She met my gaze. “Tight…? Maybe.”
“Looks to me as if you don’t want to disappoint her.”
She looked at the sunset. “I feel like since I was a teenager, starting to figure myself out, I was expected to be what she wanted. She’s my first female role model. Naturally, I…”
She trailed off.
“You made yourself small to fit her vision,” I offered.
Her eyes widened. “How did you come up with that? That’s suspiciously accurate.”
“I overheard your conversation with her during Sam’s going-away lunch.” She shut her eyes and scrunched her nose. “It came through the bathroom pretty clearly.”
When she opened them again, her cheeks were flushed. “That’s what I hate about that hollow house with its thin walls. They’ve outdone the tabloids and turned into their own gossip column.”
I huffed a laugh. That was my girl, witty even when mortified.
She sighed. “I guess it’s easier to please and hold back. As a girl, I picked up on her moods easily. She’d said she was fine, but it always felt off.”

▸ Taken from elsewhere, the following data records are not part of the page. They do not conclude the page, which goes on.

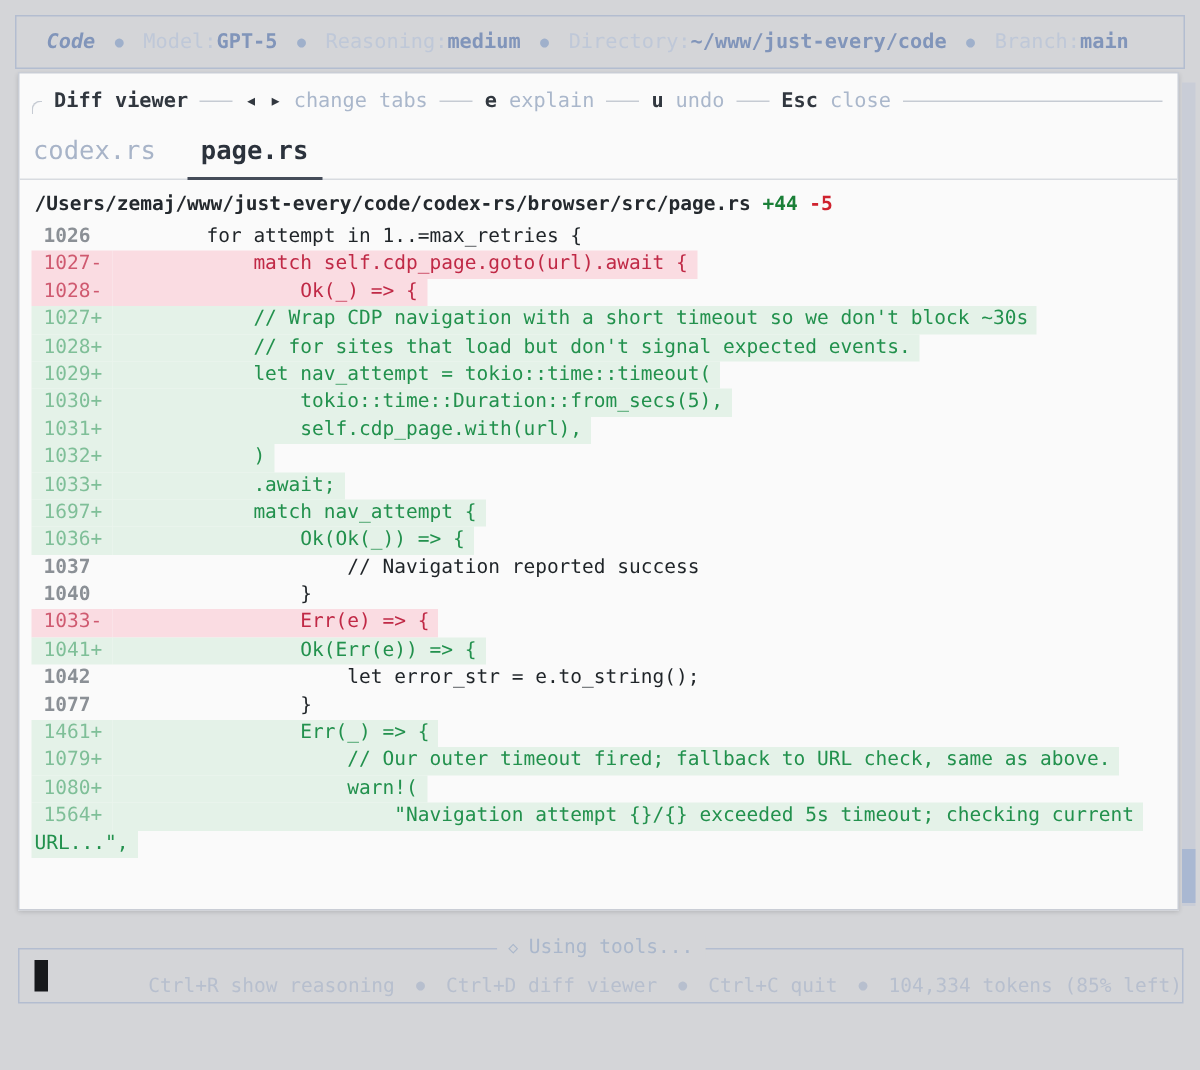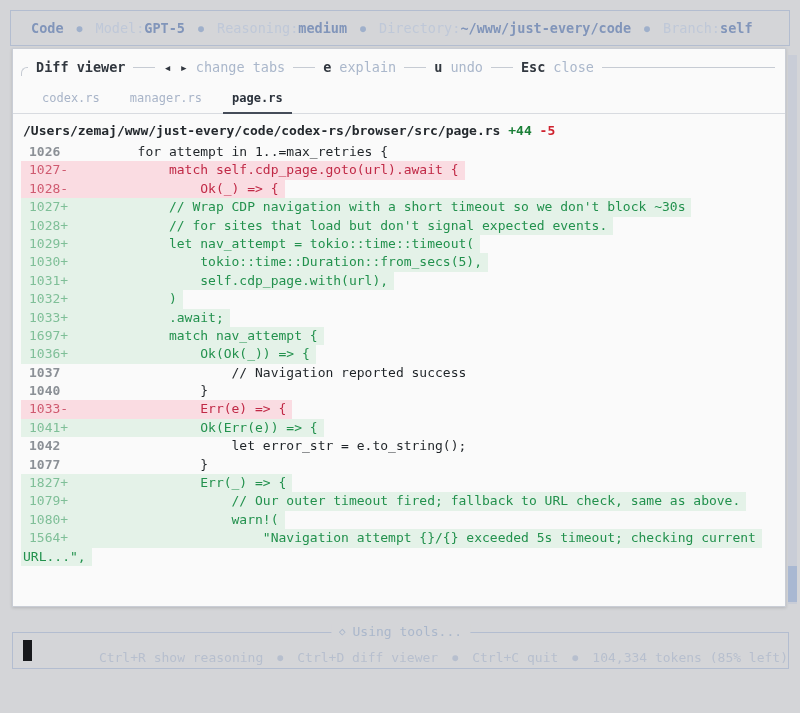--- a/index.html
+++ b/index.html
@@ -51,7 +51,7 @@
     font-size:13.5px;
     white-space:nowrap;
   }
-  .session-header .app{color:var(--accent-blue);font-weight:bold;}
+  .session-header .app{color:var(--accent-blue);font-weight:bold;font-style:italic;}
   .session-header .bullet{color:var(--bullet-blue);margin:0 13px;font-size:10px;}
   .session-header .lbl{color:var(--muted-blue);}
   .session-header .val{color:var(--accent-blue);font-weight:bold;}

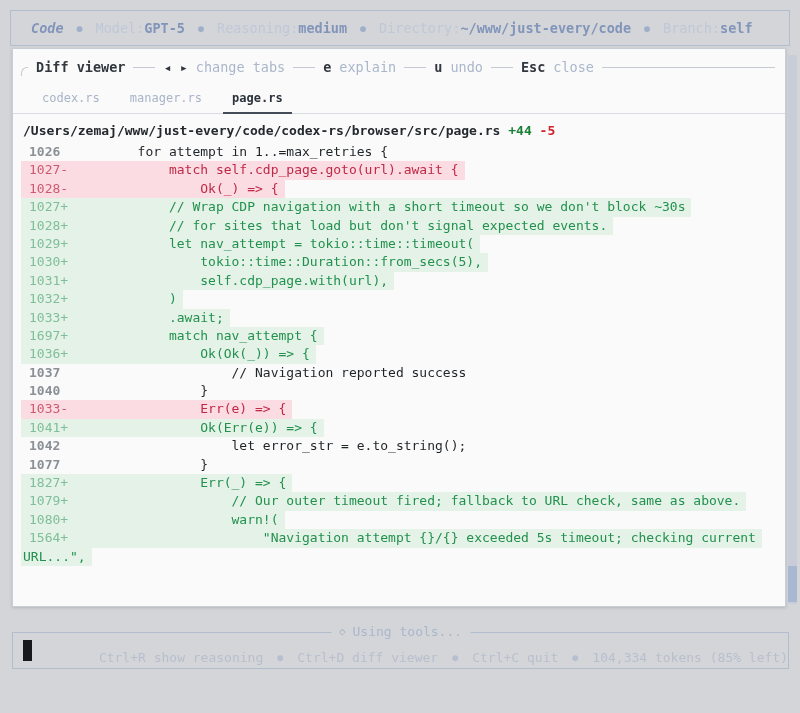--- a/index.html
+++ b/index.html
@@ -178,7 +178,7 @@
       <span class="val">~/www/just-every/code</span>
       <span class="bullet">●</span>
       <span class="lbl">Branch: </span>
-      <span class="val">self</span>
+      <span class="val">main</span>
     </span>
 </div>
 

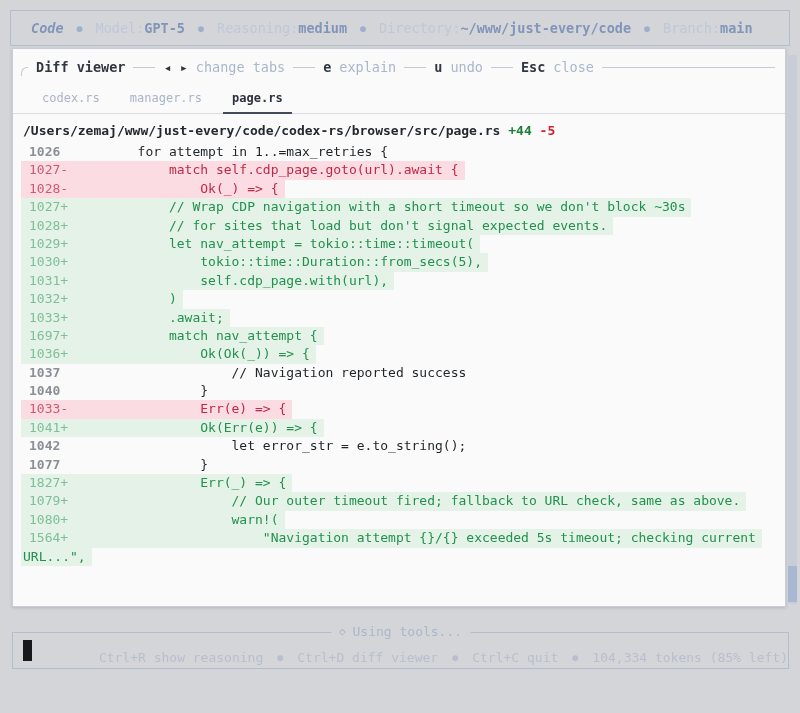--- a/index.html
+++ b/index.html
@@ -84,9 +84,9 @@
   
   .tabs{
     display:flex;column-gap:12px;
-    margin-top:12px;padding-left:20px;
+    margin-top:12px;
     border-bottom:1px solid var(--tab-baseline);
-    font-size:12px;
+    font-size:17px;
   }
   .tab{
     padding:4px 9px 7px 9px;

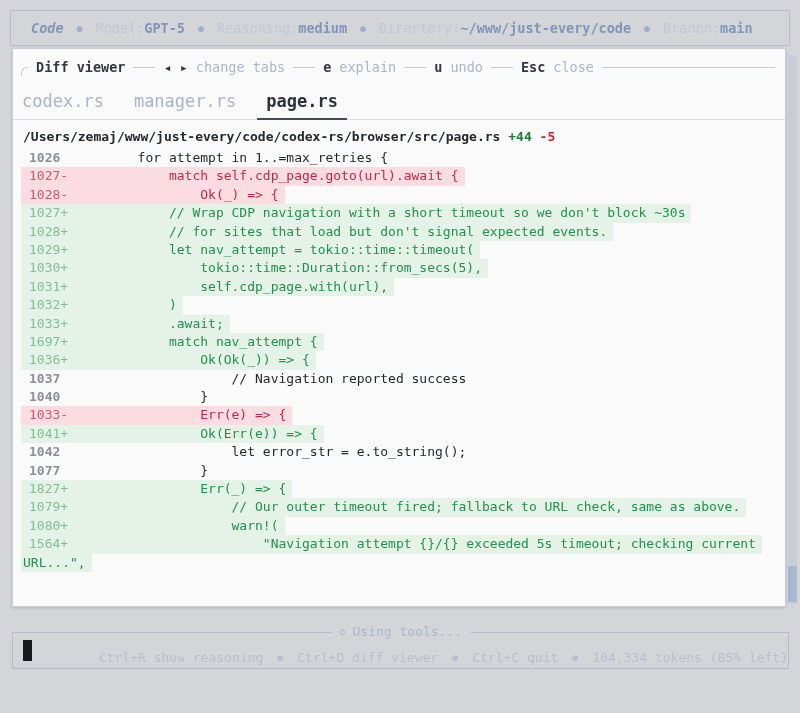--- a/index.html
+++ b/index.html
@@ -205,7 +205,6 @@
 
   <div class="tabs" id="tabs">
       <div class="tab">codex.rs</div>
-      <div class="tab">manager.rs</div>
       <div class="tab active">page.rs</div>
     </div>
 

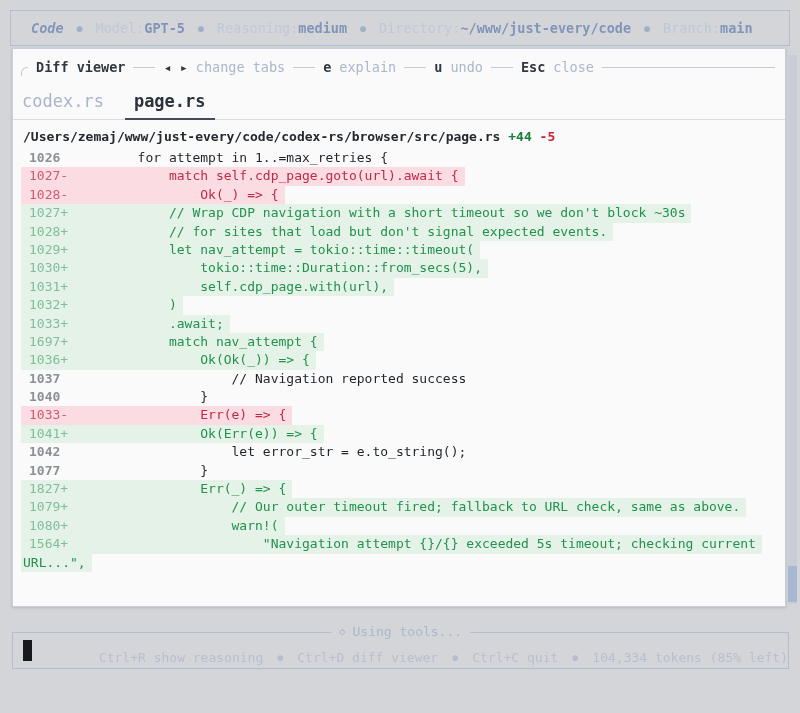--- a/index.html
+++ b/index.html
@@ -229,7 +229,7 @@
       <div class="drow add"><span class="gut">1041+</span><span class="code">                Ok(Err(e)) =&gt; {</span></div>
       <div class="drow ctx"><span class="gut">1042</span><span class="code">                    let error_str = e.to_string();</span></div>
       <div class="drow ctx"><span class="gut">1077</span><span class="code">                }</span></div>
-      <div class="drow add"><span class="gut">1827+</span><span class="code">                Err(_) =&gt; {</span></div>
+      <div class="drow add"><span class="gut">1461+</span><span class="code">                Err(_) =&gt; {</span></div>
       <div class="drow add"><span class="gut">1079+</span><span class="code">                    // Our outer timeout fired; fallback to URL check, same as above.</span></div>
       <div class="drow add"><span class="gut">1080+</span><span class="code">                    warn!(</span></div>
       <div class="drow add"><span class="gut">1564+</span><span class="code">                        "Navigation attempt {}/{} exceeded 5s timeout; checking current</span></div>

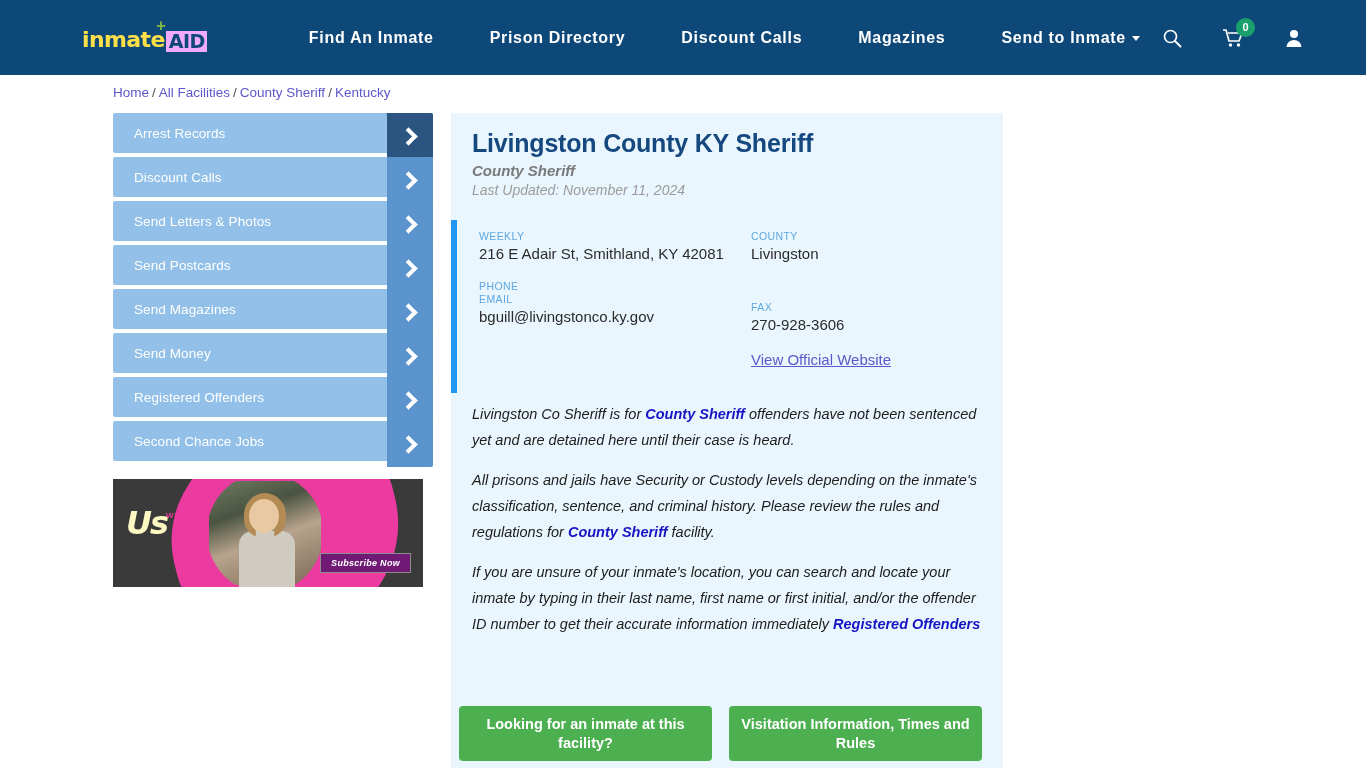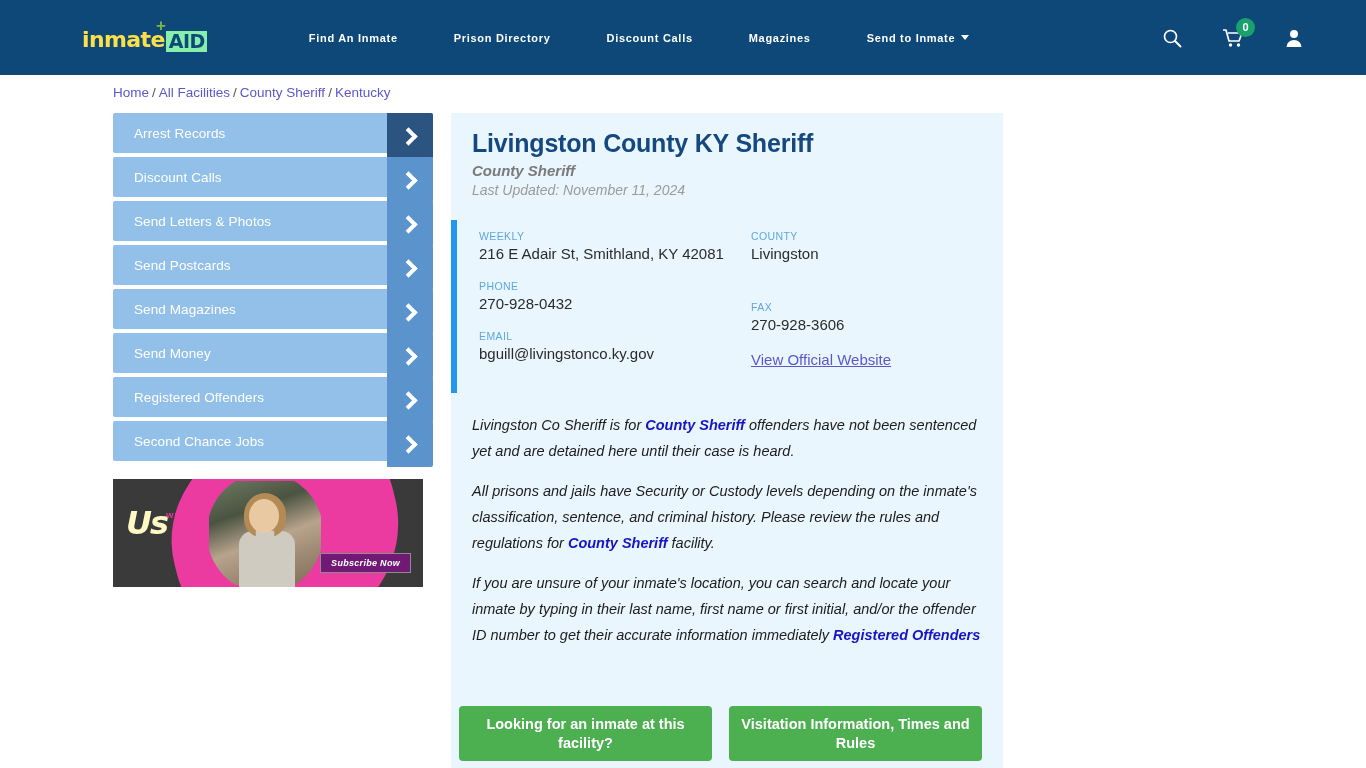--- a/index.html
+++ b/index.html
@@ -34,7 +34,7 @@
     margin-left: 12px;
   }
   .logo-badge {
-    background: #86efac;
+    background: #f0abfc;
     color: #0d4878;
     font-size: 19px;
     font-weight: bold;

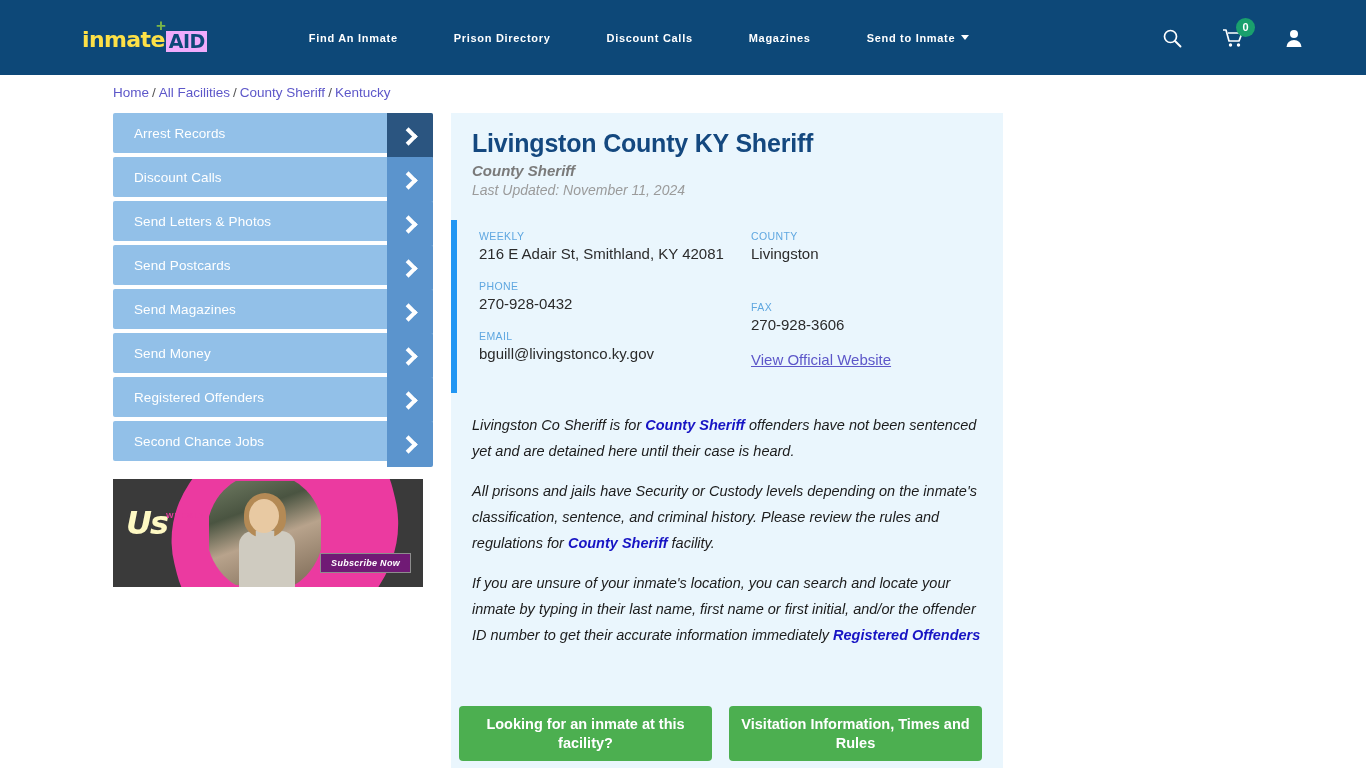--- a/index.html
+++ b/index.html
@@ -60,7 +60,7 @@
   }
   .nav-item {
     color: #ffffff;
-    font-size: 11px;
+    font-size: 16px;
     font-weight: bold;
     letter-spacing: 0.7px;
     padding: 0 28px;

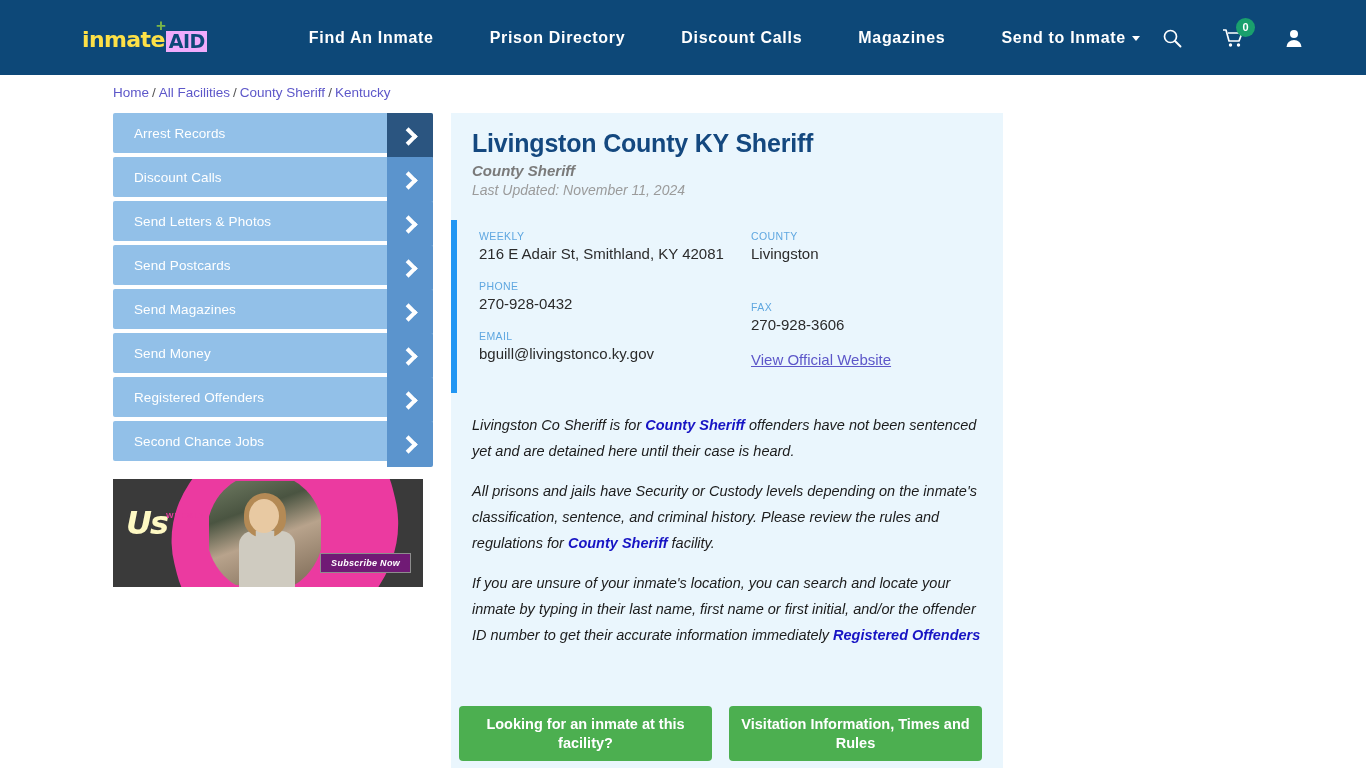--- a/index.html
+++ b/index.html
@@ -457,7 +457,6 @@
       <div class="info-label">WEEKLY</div>
       <div class="info-value">216 E Adair St, Smithland, KY 42081</div>
       <div class="info-label">PHONE</div>
-      <div class="info-value">270-928-0432</div>
       <div class="info-label">EMAIL</div>
       <div class="info-value">bguill@livingstonco.ky.gov</div>
     </div>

She paused, then continued with a breath. “Lately, I’ve been trying to make sense of it, and I think it ties back to our lifestyle.”
“Your lifestyle?”
She nodded. “Before they got married, Dad was a rising star at a global distributor company. Jet-setting, perks, the kind of job that came with champagne toasts. I’m sure Mom was praised for ‘landing’ him.”
I listened, letting her put it together.
“Their wedding photos look straight out of a luxury catalog—champagne towers, silk dresses, bosses flown in. She thought she was marrying into the country club life.”
Mel exhaled. “But then the company crashed a year into the marriage. Layoffs, gone. Dad pivoted into office work.”
I felt a pang for Bill.
“That must have been devastating for your dad. Getting a set down like that for a man’s ego—that’s a blow.”
“Must’ve been. But the new job was steady, respectable, but not the dream she built her identity on.” She shook her head. “I can still see her in silk loungewear on a Tuesday, flipping through travel magazines. That’s not a to-do list for a middle-class family, you know.” She looked at me. “Things like an invitation that didn't come from a certain country-club woman? she would sigh loud enough for them to hear.”
“I can see it now.” I thought for a bit. “At Sam’s goodbye lunch, the table was all fancied up with china, linen napkins in ornate rings. It was nice, though.”
“Nice, but knowing who Sam is, you didn’t expect that.”
“No,” I admitted. Then, after a pause, “So why did she stay?”
Mel shook her head. “I don’t know. I suspect it’s because leaving would’ve meant admitting the dream never matched thereality. To her parents, her friends, and even herself. Could she have saidI’m unhappy because my husband isn’t earning as much as I’d like?”
“Yeah, no. That’s not something you say out loud.”
“Maybe she hoped Dad would land another global job, or maybe it was easier to stay in the life she had than risk building another on her own.”
“So, she married the ‘corporate golden retriever’ dream but ended up with the ‘hardworking labrador’ reality.” I pieced it together.
Mel’s lips curved, then flattened. “That’s what I think. And instead of pitching in, she clung harder to the fantasy. Strange, right?”
“I doubt those women she related to were clocking nine-to-five either. She probably thought she was keeping up.”
“Exactly.” She moistened her lips. “After Dad paid off the house and our undergrad, they retired early to enjoy life. Now she resents him for the financial fall, even though she cosigned the failed investment. It’s as if she decided she deserved it, no matter how reality played out.”
Bitter.The word jumped out of me. It explained everything and nothing at once, because life never turns out the way we want it.